The truth is always stranger than fiction.

The oldest court in the world
The Water Court (Tribunal de Las Aquas) has been sitting in the Cathedral of Valentia, Spain since 961, every Thursday at 11 AM, to resolve farm border, irrigation and other water-related disputes between local farmers.

The seven members are elected by local farmers and the hearings are held without oaths, written records or lawyers. The Court sits on a circular velvet couch to listen and render judgment in the local Valencia dialect. The Court was created by Moorish farmers.

Now mostly a tourist attraction, the Court dutifully sits once a week and if no one shows up with a dispute to be resolved, the Court adjourns until the following week.

 

31-year sentence for a joke
Francis Seldon (the French called him François) was imprisoned in the Bastille, Paris (pictured), for 31 years just because he had plastered a small poster criticizing his Jesuit teachers for holding the king above God.

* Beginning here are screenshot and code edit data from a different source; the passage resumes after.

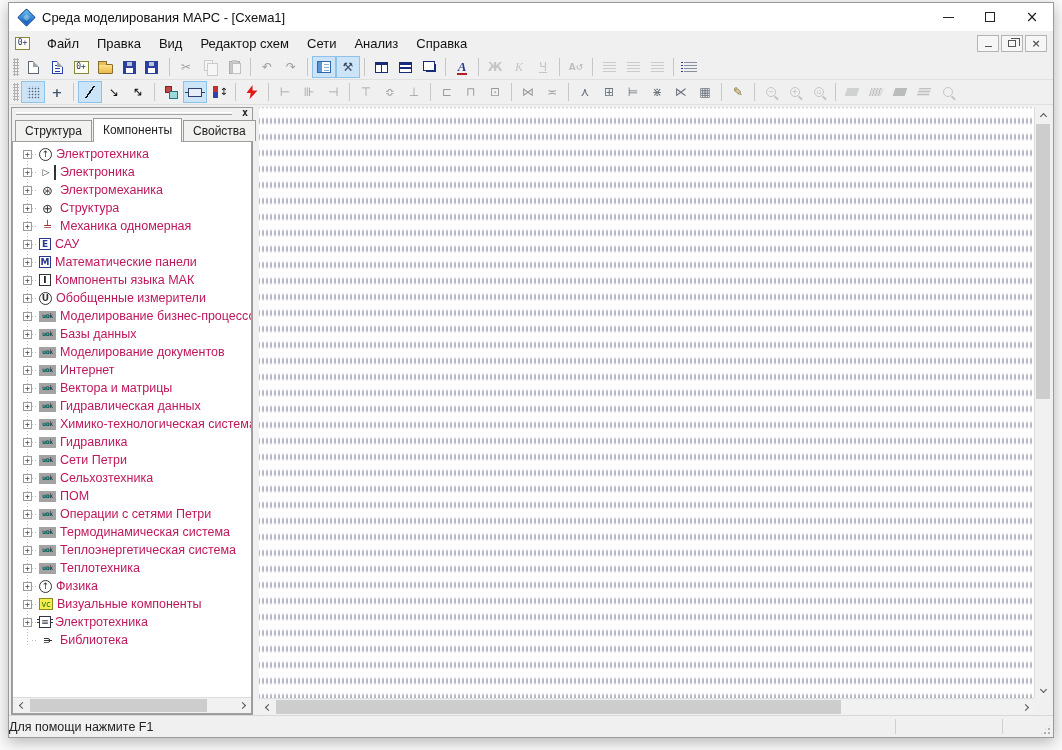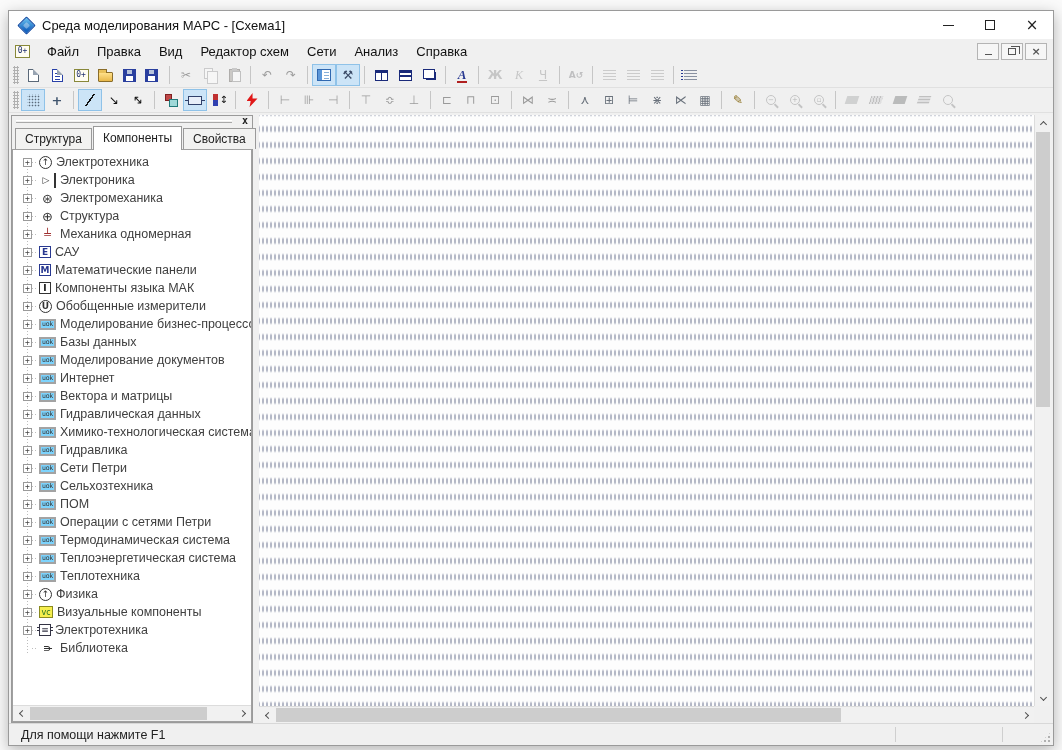"Среда моделирования МАРС - [Схема1]" .window { top: 10px -> 2px }
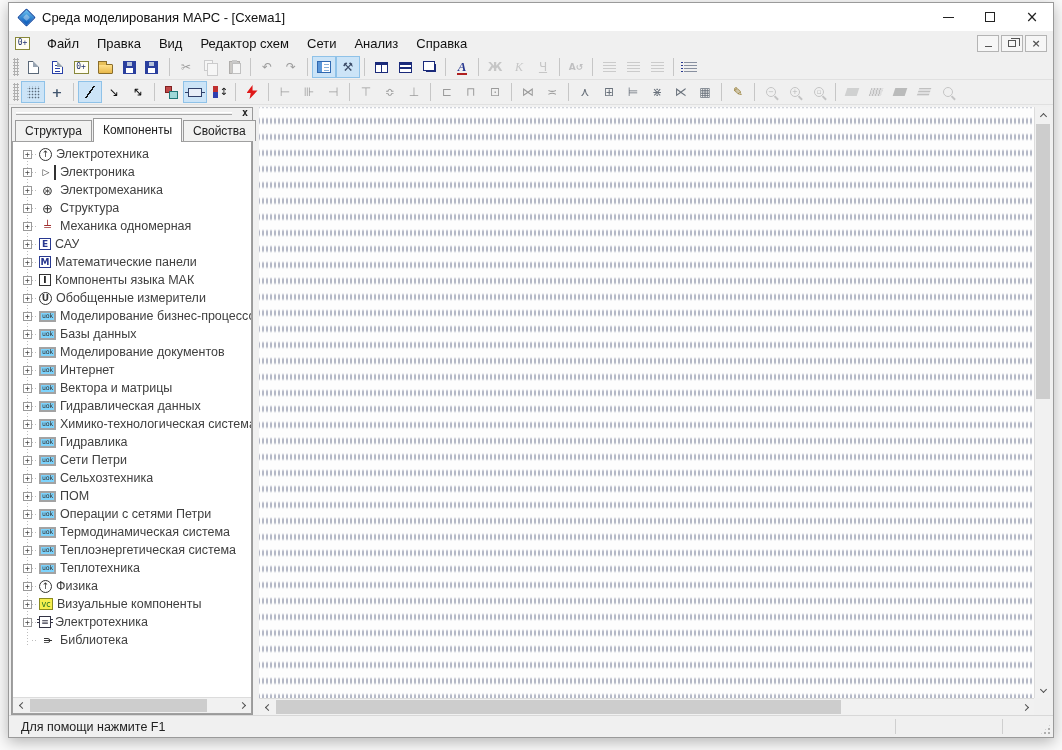"Электротехника" .tlabel { color: #404040 -> #be185d }
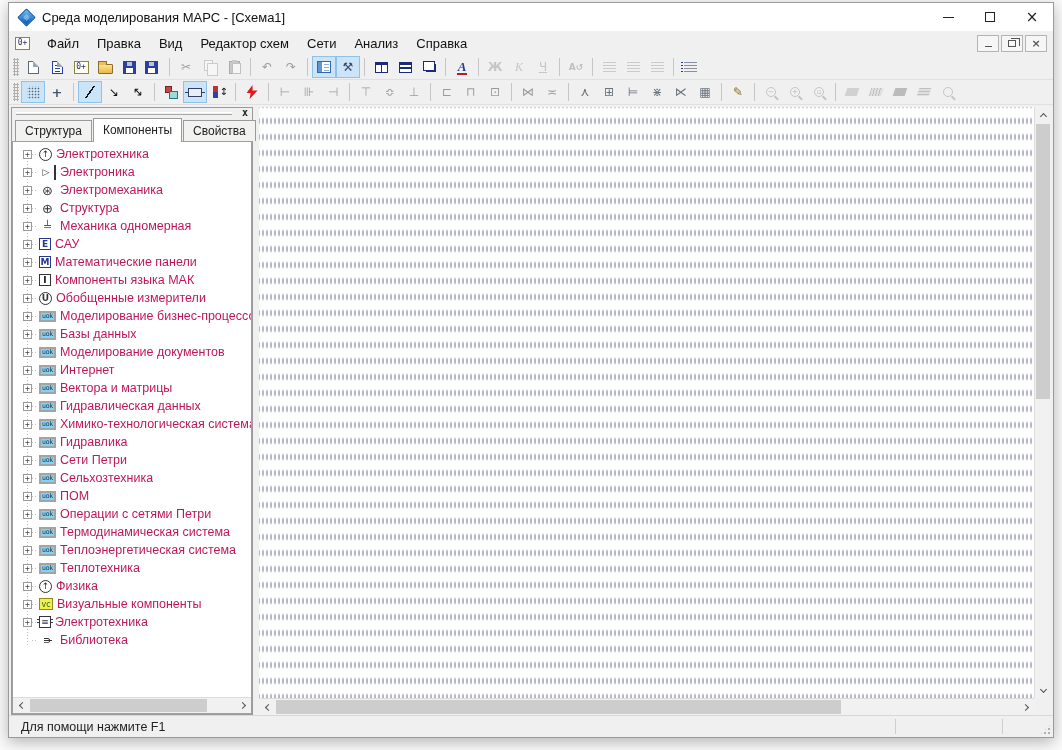"uok" .t-uok { background: #7dd3fc -> #14b8a6; border: 2px solid #a3a3a3 -> 4px solid #a3a3a3 }
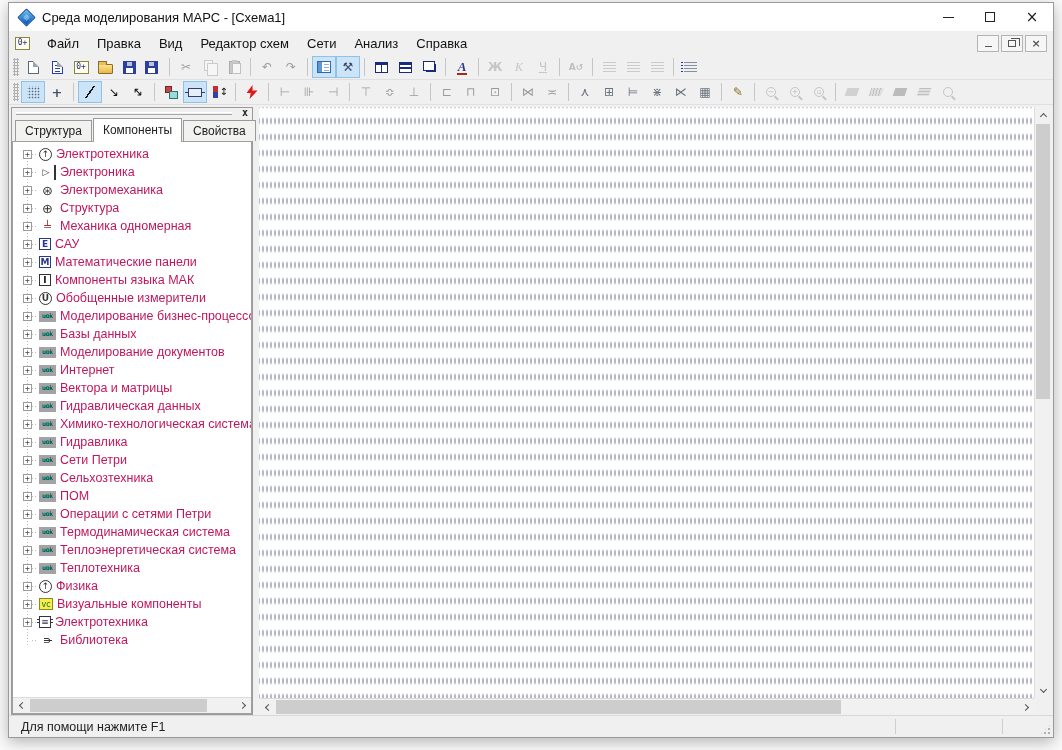"Для помощи нажмите F1" .statusbar>span { padding-left: 12px -> 0 }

He was only 16 at the time and a student at a Jesuit College in Clermont when the king came to visit, in 1674. The poster had embarrassed the king. Even though Seldon was from a rich Irish family, sent to France to get an education, the king issued a lettre de cachet and the young boy was arrested and secreted to the Bastille in Paris. Louis XIV (1638-1715) later issued a further lettre de cachet, this time a life sentence to the brash young Irishman, while Seldon's heart-broken parents were told that the child had just disappeared. Seldon was transferred to another prison (îles Sainte-Marguerite) until 1691 when he was returned to the Bastille. In 1705, Seldon was freed after a Jesuit priest took up his cause in exchange for 98% of Seldon's assets (Seldon did not know he was rich). The king was finally convinced to free Seldon.

Seldon returned to Ireland broken physically but wealthy beyond his wildest imagination. His parents had died, heartbroken, but he was heir to the family fortune which had been wisely administered in his absence. He belatedly honoured his contract with Jesuits.

Estate willed to clothe snowmen
Madame de la Bresse was an otherwise unremarkable French eccentric until she died in 1876.

Then, her heirs discovered her will and then wished they hadn't because she left her entire fortune of 125K Francs to properly clothed - for the sake of la décence - Paris snowmen.

Her will was contested, the heirs arguing that it was obviously the work of an insane person, but the judge who heard the case upheld the Will.